**Instructions for the task**
Look through the entries for the string "Enter", and copy each line that holds it.

[Difference listings]

═══

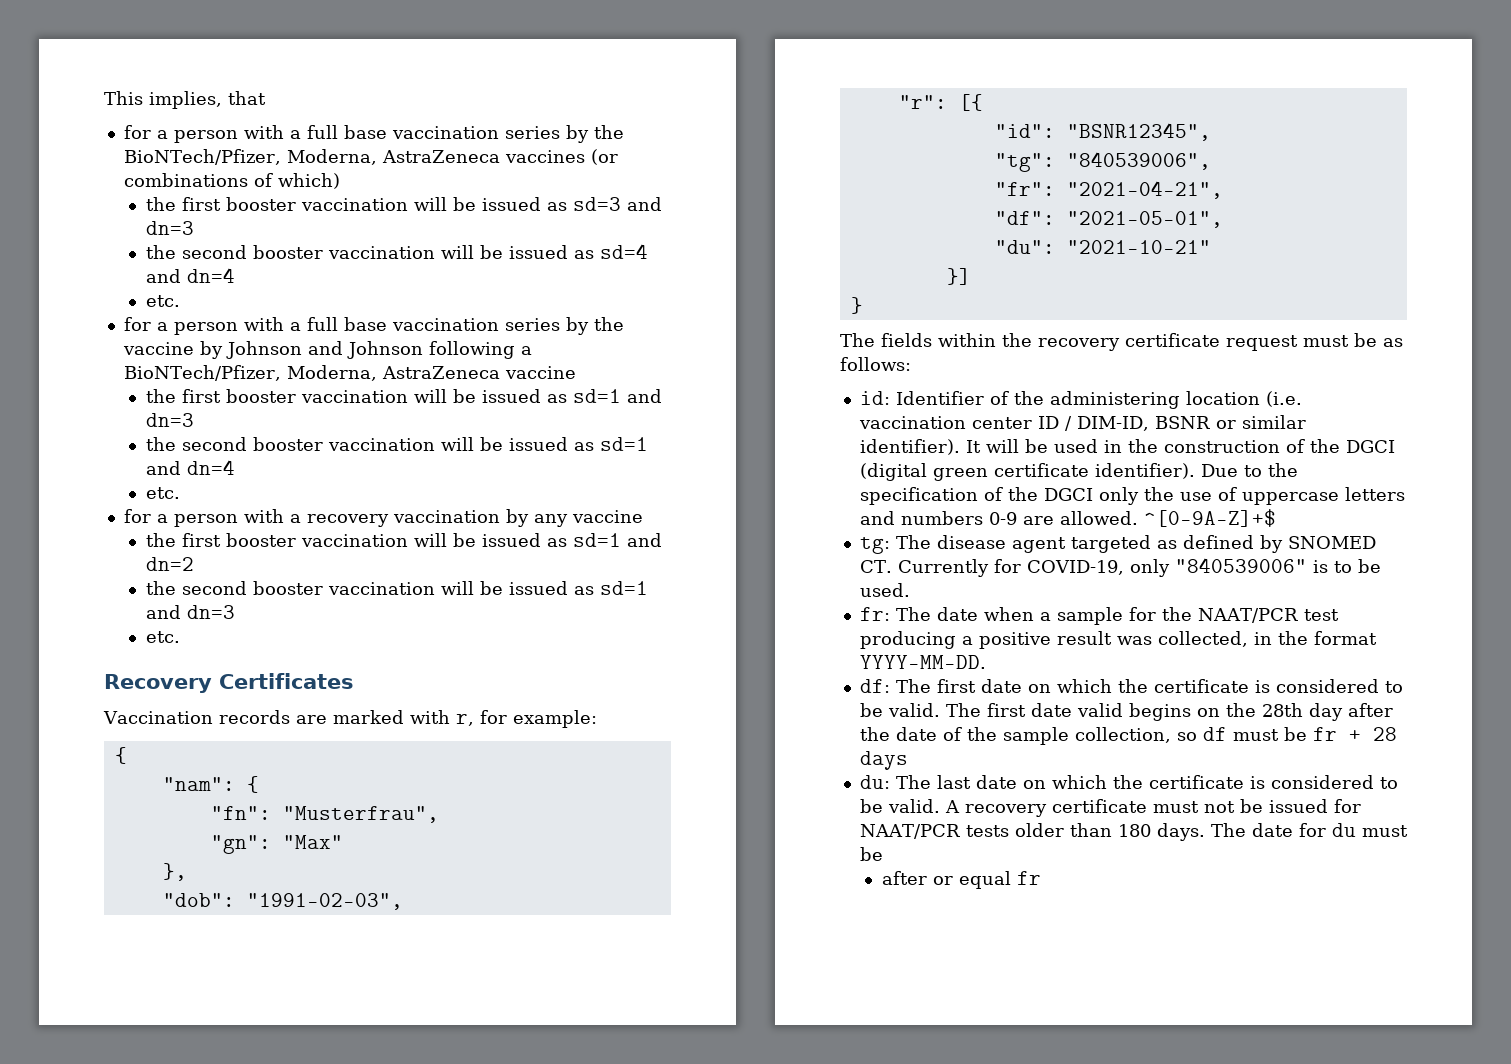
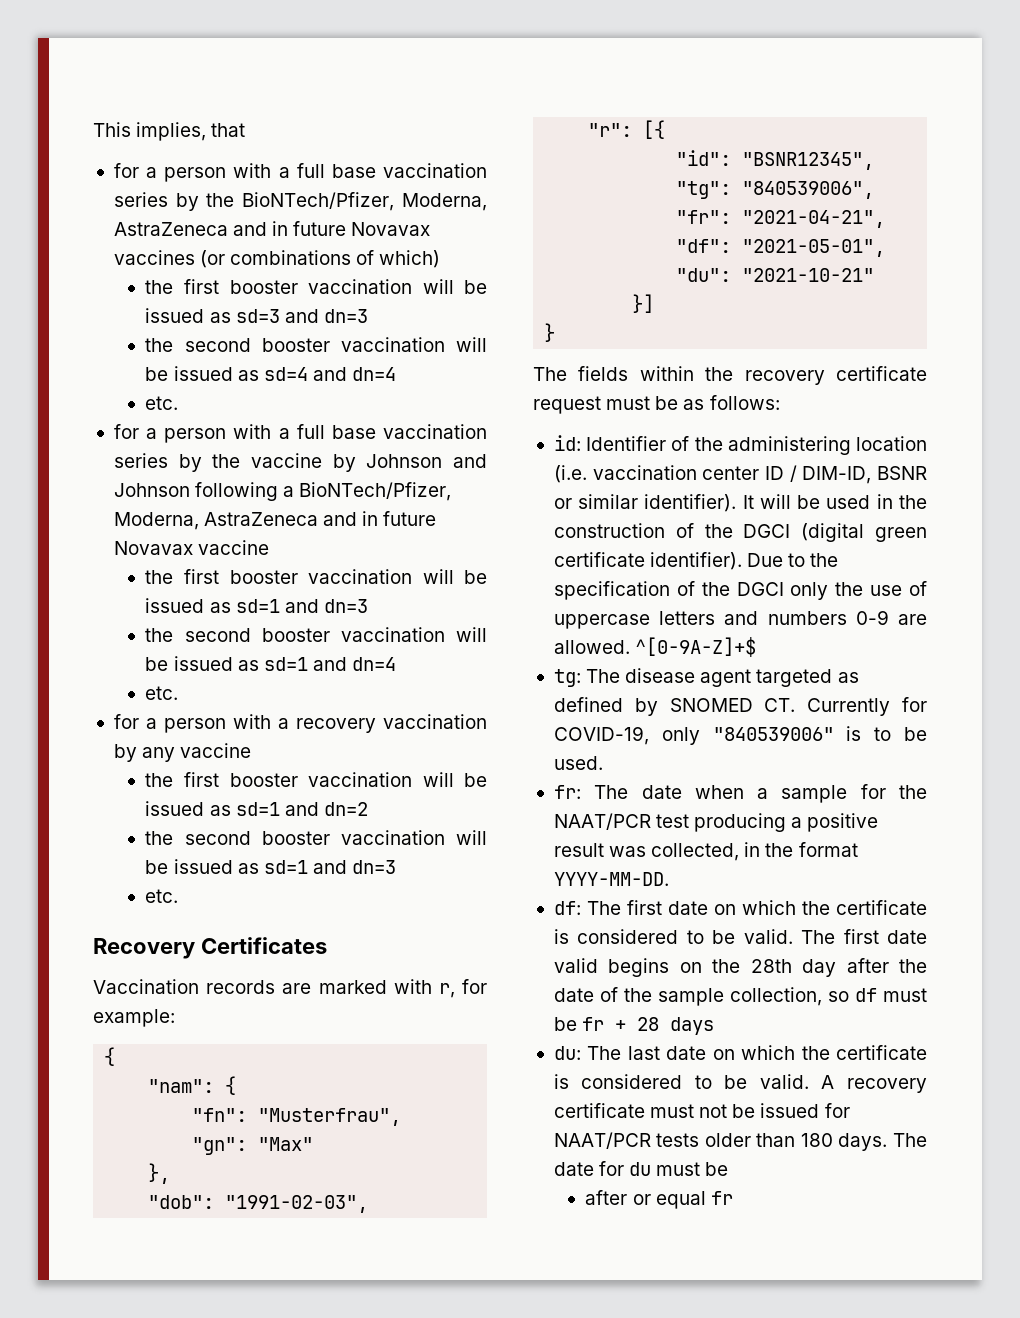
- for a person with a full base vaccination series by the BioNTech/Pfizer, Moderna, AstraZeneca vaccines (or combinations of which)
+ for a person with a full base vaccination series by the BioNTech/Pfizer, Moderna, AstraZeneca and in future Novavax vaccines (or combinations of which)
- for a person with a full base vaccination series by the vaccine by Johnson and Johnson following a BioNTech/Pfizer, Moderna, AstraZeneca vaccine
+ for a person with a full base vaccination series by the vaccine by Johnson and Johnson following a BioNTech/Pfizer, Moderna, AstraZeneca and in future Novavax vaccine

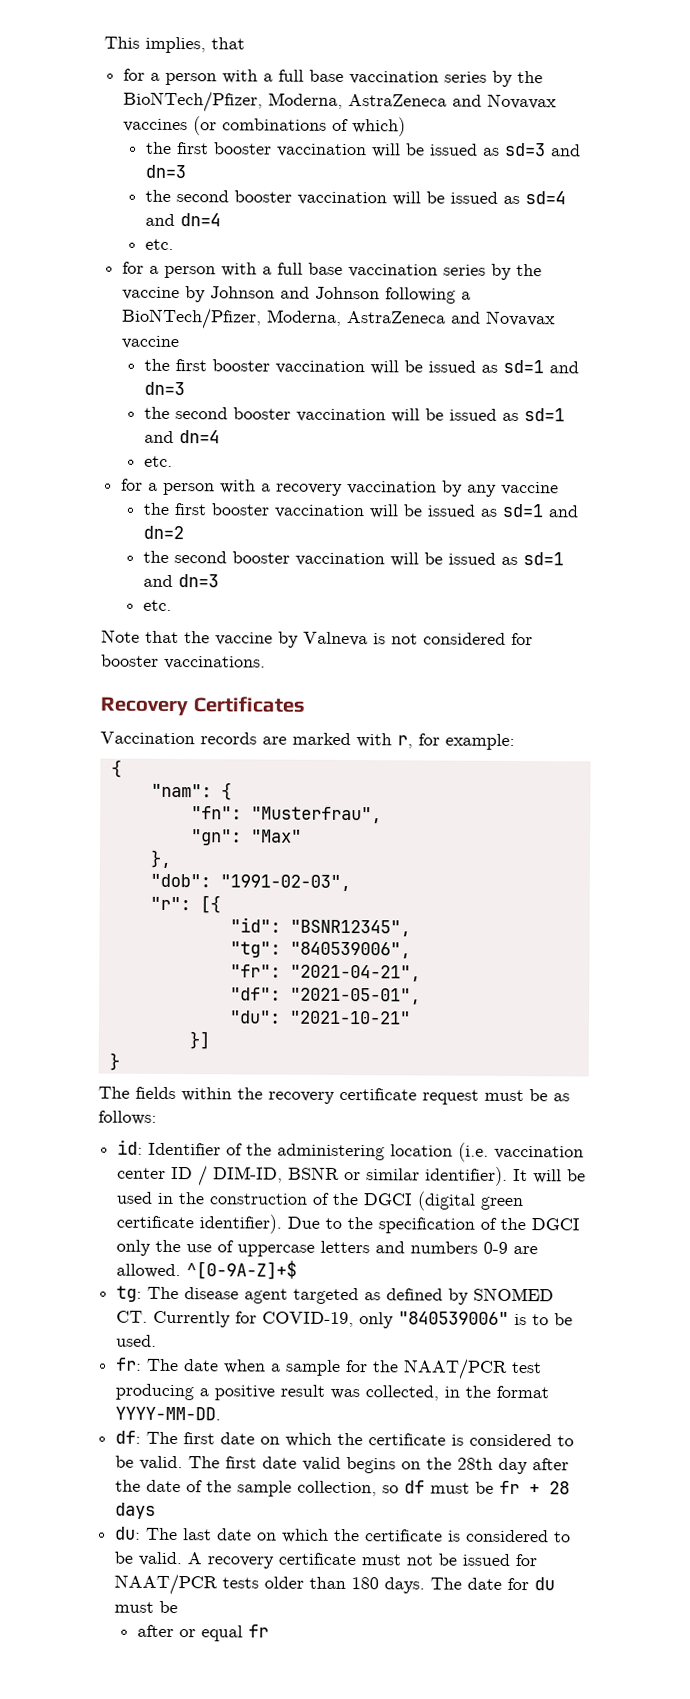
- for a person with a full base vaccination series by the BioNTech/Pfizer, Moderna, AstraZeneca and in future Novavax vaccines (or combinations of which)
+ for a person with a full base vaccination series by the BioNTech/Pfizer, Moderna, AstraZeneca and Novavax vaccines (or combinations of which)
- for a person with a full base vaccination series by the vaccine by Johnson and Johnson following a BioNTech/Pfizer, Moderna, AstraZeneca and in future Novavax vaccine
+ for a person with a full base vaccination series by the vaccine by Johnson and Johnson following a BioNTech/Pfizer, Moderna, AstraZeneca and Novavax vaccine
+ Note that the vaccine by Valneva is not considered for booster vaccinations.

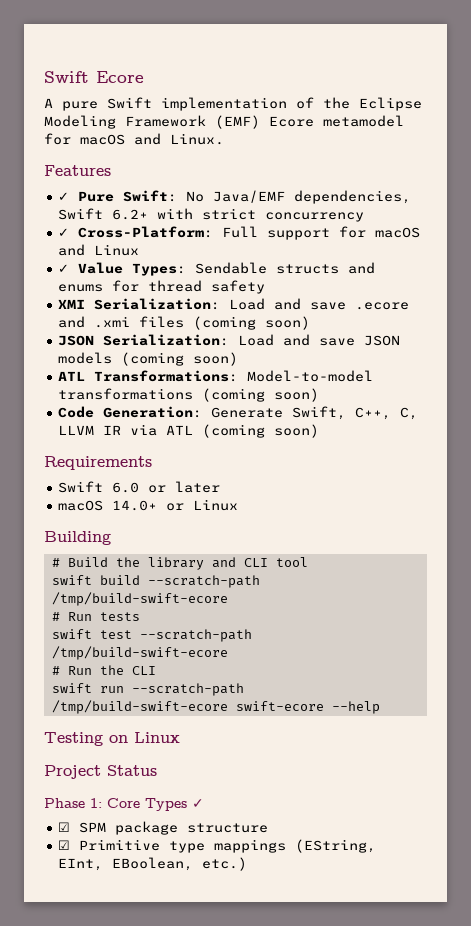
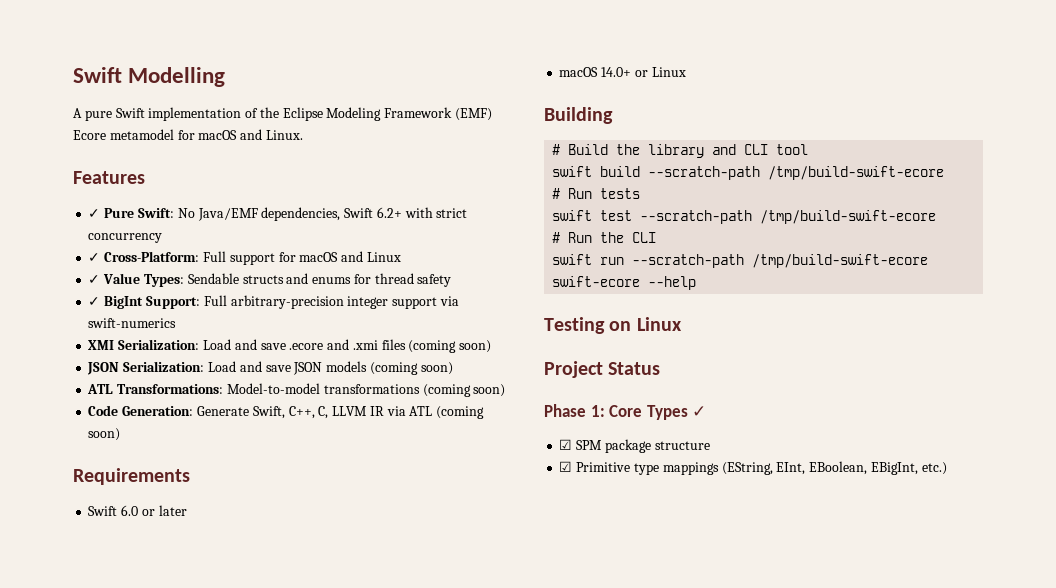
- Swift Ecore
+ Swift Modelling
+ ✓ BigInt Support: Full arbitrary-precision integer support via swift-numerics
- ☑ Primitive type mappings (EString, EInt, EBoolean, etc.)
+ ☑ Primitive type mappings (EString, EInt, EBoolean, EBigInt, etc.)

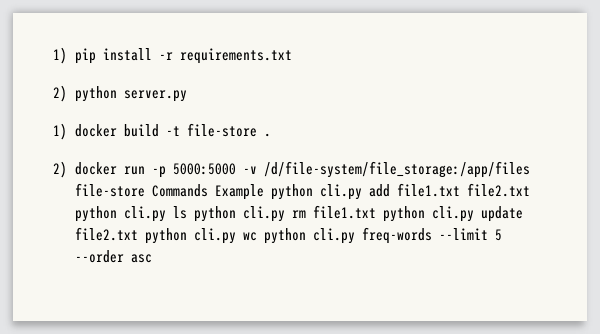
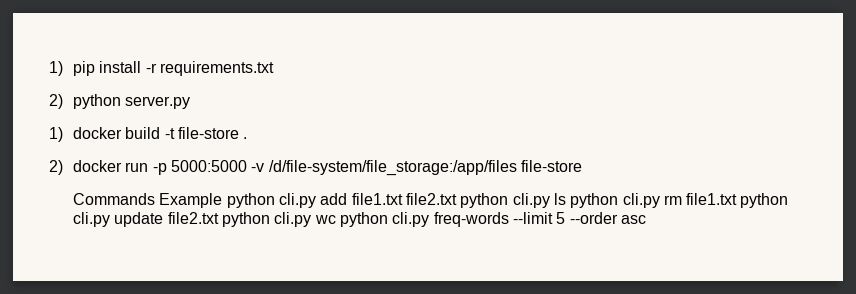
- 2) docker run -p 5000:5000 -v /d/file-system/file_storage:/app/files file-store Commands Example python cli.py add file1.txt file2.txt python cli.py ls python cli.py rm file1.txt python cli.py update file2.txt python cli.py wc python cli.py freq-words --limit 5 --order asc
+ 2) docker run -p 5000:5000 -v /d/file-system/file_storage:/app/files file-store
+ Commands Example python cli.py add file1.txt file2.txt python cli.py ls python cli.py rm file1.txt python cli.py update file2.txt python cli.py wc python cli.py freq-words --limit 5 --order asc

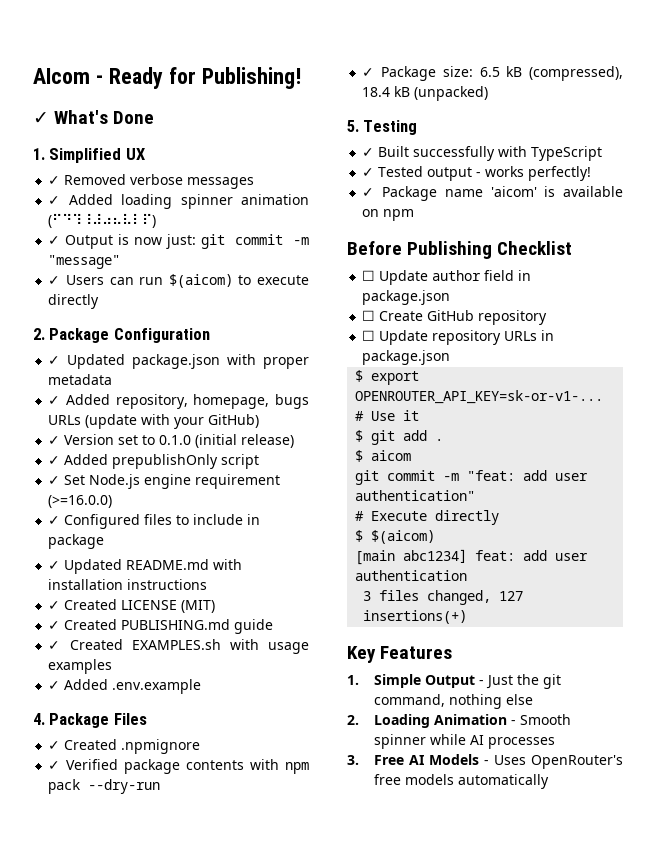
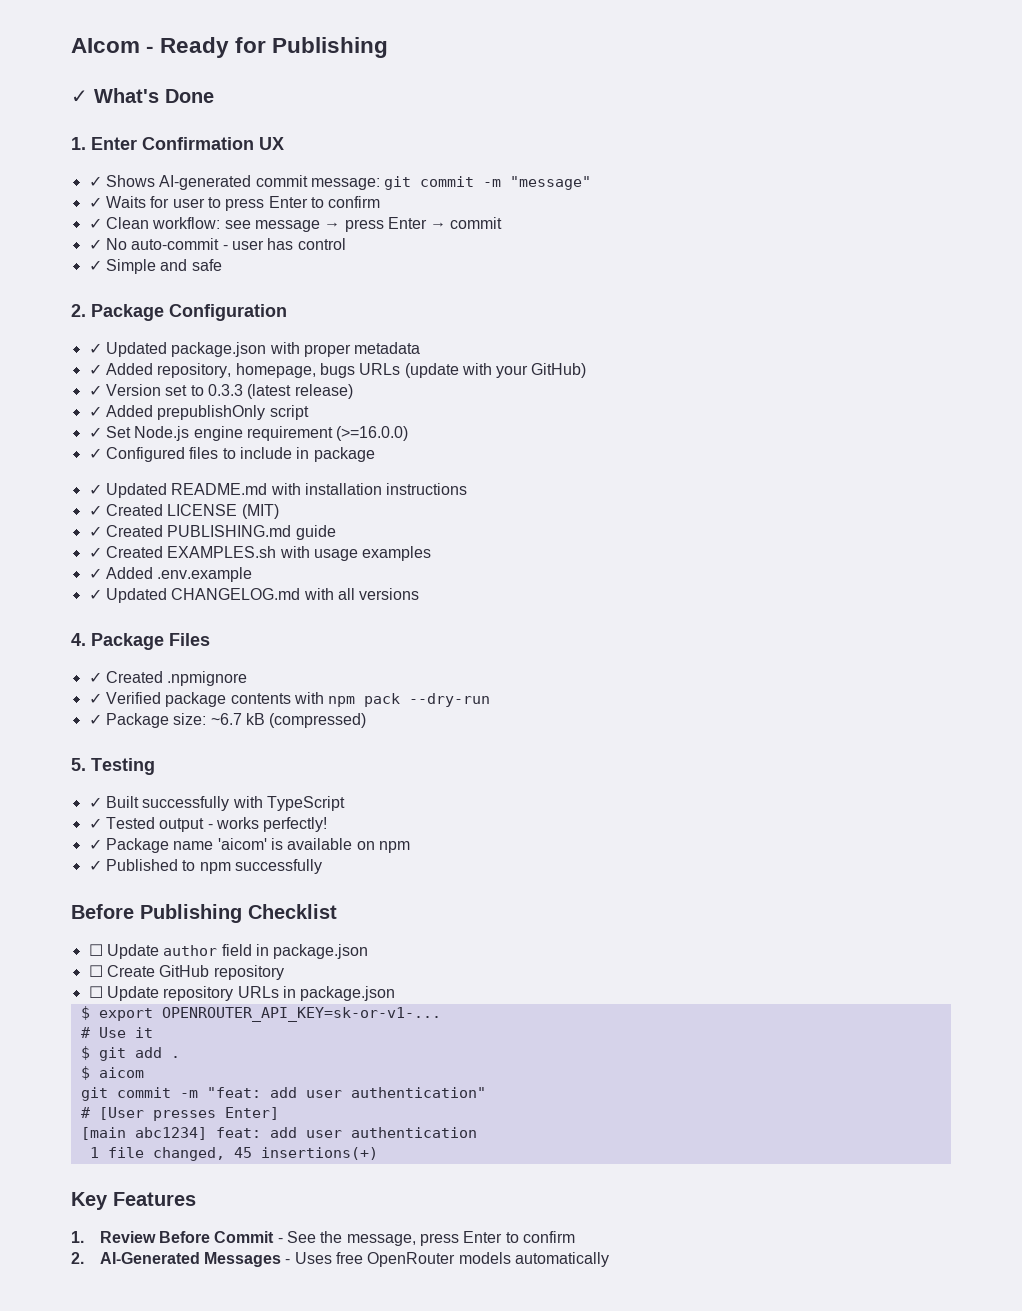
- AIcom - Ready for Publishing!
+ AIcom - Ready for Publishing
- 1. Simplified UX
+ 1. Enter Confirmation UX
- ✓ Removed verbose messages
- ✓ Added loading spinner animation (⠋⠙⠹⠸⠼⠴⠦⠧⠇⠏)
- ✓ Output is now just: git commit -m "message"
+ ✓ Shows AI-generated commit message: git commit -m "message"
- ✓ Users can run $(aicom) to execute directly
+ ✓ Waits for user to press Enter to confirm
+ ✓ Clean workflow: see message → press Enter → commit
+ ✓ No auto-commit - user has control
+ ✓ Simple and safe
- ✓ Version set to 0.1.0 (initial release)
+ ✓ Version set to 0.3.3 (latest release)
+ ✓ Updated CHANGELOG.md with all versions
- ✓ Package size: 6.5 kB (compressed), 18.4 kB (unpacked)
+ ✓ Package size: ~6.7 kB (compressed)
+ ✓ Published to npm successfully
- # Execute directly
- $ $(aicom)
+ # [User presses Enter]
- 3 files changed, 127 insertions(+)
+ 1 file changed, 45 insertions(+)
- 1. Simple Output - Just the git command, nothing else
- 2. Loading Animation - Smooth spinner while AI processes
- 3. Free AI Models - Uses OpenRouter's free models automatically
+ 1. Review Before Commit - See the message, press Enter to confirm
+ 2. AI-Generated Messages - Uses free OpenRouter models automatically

═══

**Answer for this exercise**
+ 1. Enter Confirmation UX
+ ✓ Waits for user to press Enter to confirm
+ ✓ Clean workflow: see message → press Enter → commit
+ # [User presses Enter]
+ 1. Review Before Commit - See the message, press Enter to confirm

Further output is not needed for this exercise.